The goal is to update Python from 3.6 to 3.10+, since Terra now requires the latter for officially supported images.

However, gCNV relies on the PyMC3 package. PyMC3 3.1 is currently used in GATK master. 3.1 was released in 2017, not long before our release of gCNV in 2018, but it's very old now.

The latest version of Python that is supported by PyMC3 3.1 in conda is Python 3.6.

@asmirnov239 has a draft PR (Add pytorch to the conda environment #8094) that updates PyMC3 to 3.5 and Python to 3.7, which clearly still falls short of Python 3.10+. This PR also updated some gCNV code to make it compatible with PyMC3 3.5. (It also removed TensorFlow and added PyTorch.)

@asmirnov239 also merged a PR that added tests for numerical reproducibility of GermlineCNVCaller in cohort mode in Added gCNV integration test to detect numerical differences in the outputs. #7889.

The earliest version of PyMC that supports Python 3.10+ is PyMC 4, released in 2022.

However, PyMC 4 introduces API changes, which will also require additional gCNV code changes and numerical testing.

These API changes are because the underlying computational backend for PyMC was updated from Theano (think of this as an old alternative to TensorFlow) to Aesara.

Since then, PyMC 5.9 has been released and the underlying backend has been updated again, from Aesara to PyTensor.

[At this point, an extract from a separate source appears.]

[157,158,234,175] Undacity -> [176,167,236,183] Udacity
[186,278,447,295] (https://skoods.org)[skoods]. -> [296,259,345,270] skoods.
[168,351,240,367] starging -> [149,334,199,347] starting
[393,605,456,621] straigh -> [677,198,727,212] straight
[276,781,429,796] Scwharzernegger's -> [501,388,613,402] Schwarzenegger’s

So if we are going to update the environment to support Python 3.10+, it probably makes sense to go all the way to PyMC 5.9.

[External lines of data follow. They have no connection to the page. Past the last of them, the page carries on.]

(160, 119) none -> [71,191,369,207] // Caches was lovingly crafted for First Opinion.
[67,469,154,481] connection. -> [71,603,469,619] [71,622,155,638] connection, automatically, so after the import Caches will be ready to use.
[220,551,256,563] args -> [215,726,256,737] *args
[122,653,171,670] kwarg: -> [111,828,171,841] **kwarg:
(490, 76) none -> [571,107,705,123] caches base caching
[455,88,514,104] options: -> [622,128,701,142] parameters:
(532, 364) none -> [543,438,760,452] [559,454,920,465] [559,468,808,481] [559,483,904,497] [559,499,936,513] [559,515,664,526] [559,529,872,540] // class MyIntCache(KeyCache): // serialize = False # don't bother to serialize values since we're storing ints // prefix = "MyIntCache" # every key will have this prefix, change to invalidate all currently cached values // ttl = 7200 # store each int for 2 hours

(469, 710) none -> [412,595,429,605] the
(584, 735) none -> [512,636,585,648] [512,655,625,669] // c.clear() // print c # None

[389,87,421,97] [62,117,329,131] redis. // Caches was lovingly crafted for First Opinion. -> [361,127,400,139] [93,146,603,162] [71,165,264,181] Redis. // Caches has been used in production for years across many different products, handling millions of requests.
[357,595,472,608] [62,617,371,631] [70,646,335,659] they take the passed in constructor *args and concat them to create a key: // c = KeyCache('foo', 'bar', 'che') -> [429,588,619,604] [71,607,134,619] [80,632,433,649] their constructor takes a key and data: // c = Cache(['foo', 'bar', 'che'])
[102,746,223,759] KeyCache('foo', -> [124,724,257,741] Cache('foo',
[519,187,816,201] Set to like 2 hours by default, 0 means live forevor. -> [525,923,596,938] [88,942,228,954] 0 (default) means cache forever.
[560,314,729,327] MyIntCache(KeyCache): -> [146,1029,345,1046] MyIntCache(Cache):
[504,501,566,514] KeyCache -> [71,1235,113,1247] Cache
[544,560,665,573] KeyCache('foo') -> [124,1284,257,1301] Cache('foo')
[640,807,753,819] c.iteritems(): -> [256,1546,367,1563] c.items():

I've made some strides in this PR; as of 6b08f3a, I've made enough updates to accommodate API changes so that cohort-mode inference for both GermlineCNVCaller and DetermineGermlineContigPloidy runs successfully under Python 3.10 and PyMC 5.9.0---although note that 5.9.1 has been released in the interim!

However, our work has just begun. Results now produced in the numerical tests mentioned above are quite far off from the original expected results. It remains to be seen whether this is due to the randomness of inference, some slight changes to the model prior that were necessitated by the API changes, or some bugs introduced in other code updates. (Also note that I believe Andrey's PR in item 4 already broke these tests, although the numerical differences were much smaller and more reasonable---but perhaps he can confirm. Also noting here that I think determinism is still currently broken as of this commit---there have been some changes to PyTensor/PyMC seeding so that our previous theano/PyMC3 hack no longer applies.)

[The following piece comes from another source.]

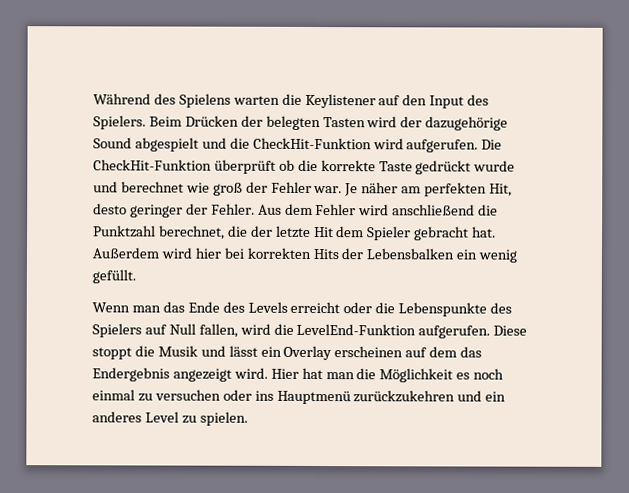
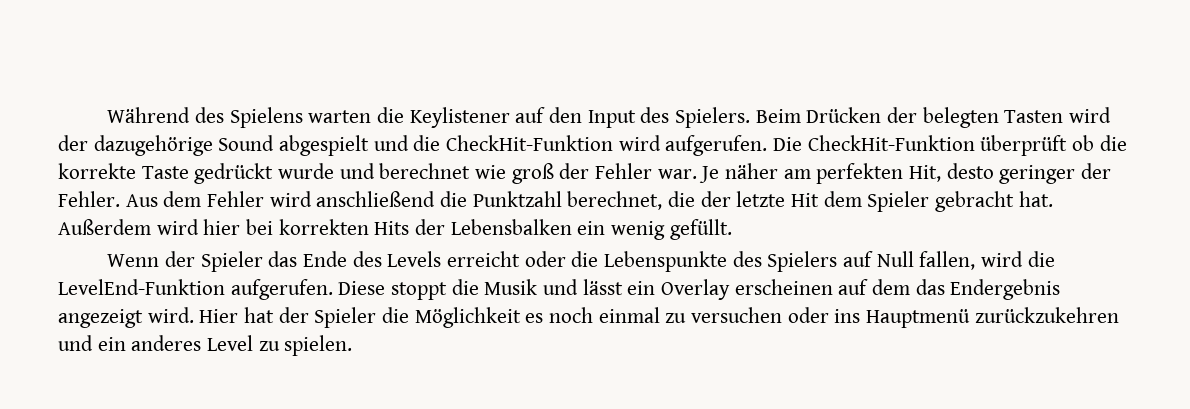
[131,305,161,313] man -> [164,251,263,272] der Spieler
[325,372,355,380] man -> [278,307,377,328] der Spieler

So I think the next step is to just go to scientific-level testing and see what the fallout is. Ideally, we'd still get good performance (or perhaps better! at least on the runtime side, hopefully...) and we can just update the numerical tests. But if performance tanks, then we might need to see whether I've introduced any bugs. @mwalker174 @asmirnov239 perhaps you can comment on what might be the appropriate test suite here----1kGP?

I'll also highlight again that this PR will remove TensorFlow and might require that the corresponding CNN implementations be supported by an alternate strategy, at least until the PyTorch implementation goes in.

mwalker174 · 2023-11-09T21:17:07Z

Thanks for your work on this @samuelklee! Testing on both wes and wgs would be ideal. For wgs we can use the gatk-sv reference panel, which is our standard (I can help with this once a docker is ready). For wes, 1kgp would work although it's definitely showing its age. Are the integration test differences large?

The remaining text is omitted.